I would be happy to share my code if it would help. I found the stack matching recursive technique to be very quick.
@bizcad Currently I am working on the AlgorithmPerformance class, which takes as input a list of Trade objects generated by the TradeBuilder class, which already has an implementation of three types of transaction grouping and two types of transaction matching, for a total of six combinations.
The main goal of this issue is to replace the Statistics class with AlgorithmPerformance, so the Trade class currently has the minimum information required to complete this task. Of course new fields can/will be added to the Trade class, just not in this first iteration.
As for your implementation of grouping and matching, I think we have conceptually done the same thing, only in a different way. Please have a look at the TradeBuilder tests, just to check if the results are as you would expect.
@StefanoRaggi Thank you for adding the Fees to the OrderEvent. I have been wanting to get that from the order.

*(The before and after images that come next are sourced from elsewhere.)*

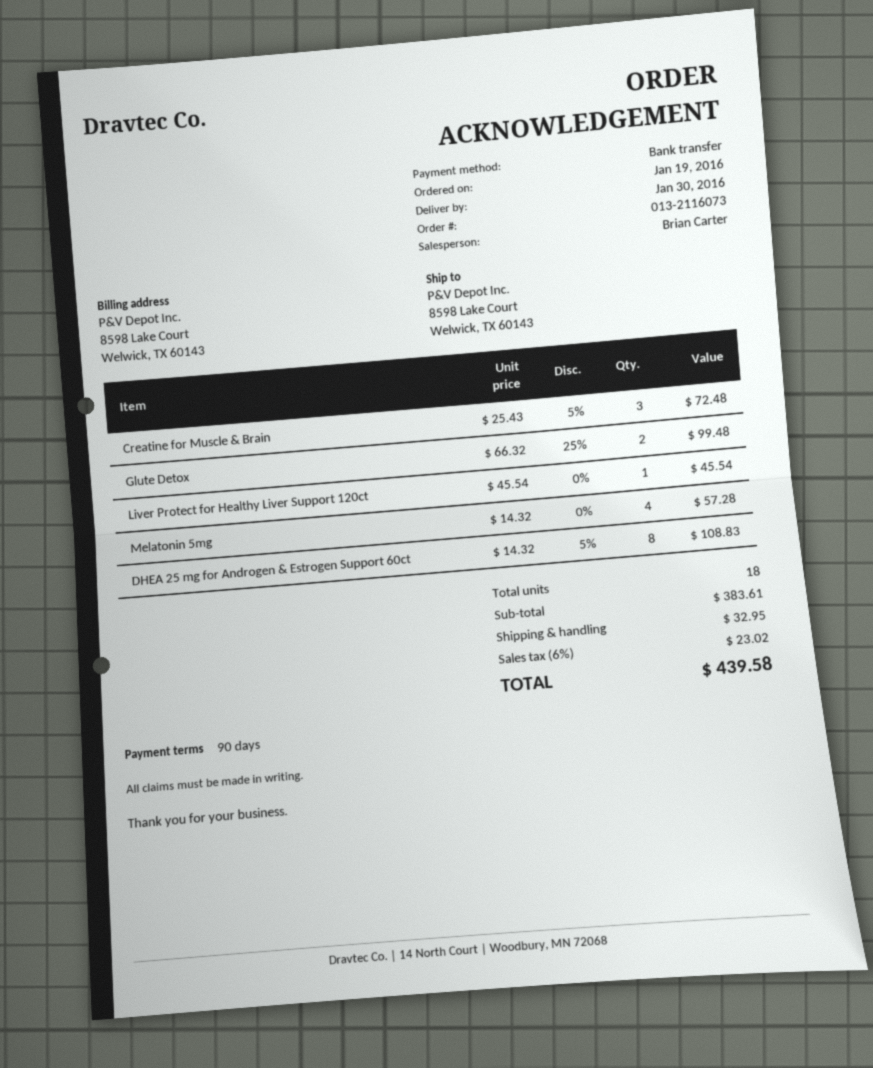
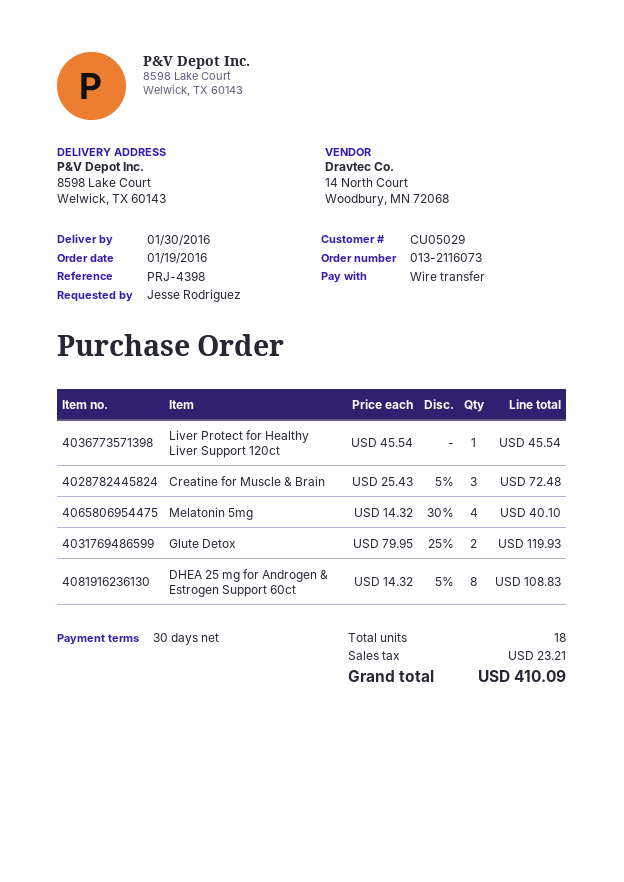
payment terms: 90 days -> 30 days
Glute Detox: 2 x 66.32 - 25% = 99.48 -> 2 x 79.95 - 25% = 119.93
Melatonin 5mg: 4 x 14.32 = 57.28 -> 4 x 14.32 - 30% = 40.10
shipping: 32.95 -> none
tax: 23.02 -> 23.21
total: 439.58 -> 410.09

Refactor the Statistics class to be an instance driven, with a constructor which takes the required information and creates an instance of Statistics.
Statistics object should define all the currently generated statistics as public properties and include description parameters for the English text.
Benchmark should be separated out and implement an IBenchmark; be generated & cached in a local file once per day.
It would require two new algorithm helper methods:
Replace the statistics generation in Engine with a call to algorithm.GetStatistics, (and update the Result handlers to take a Statistics Object instead of a Dictionary<string,string>.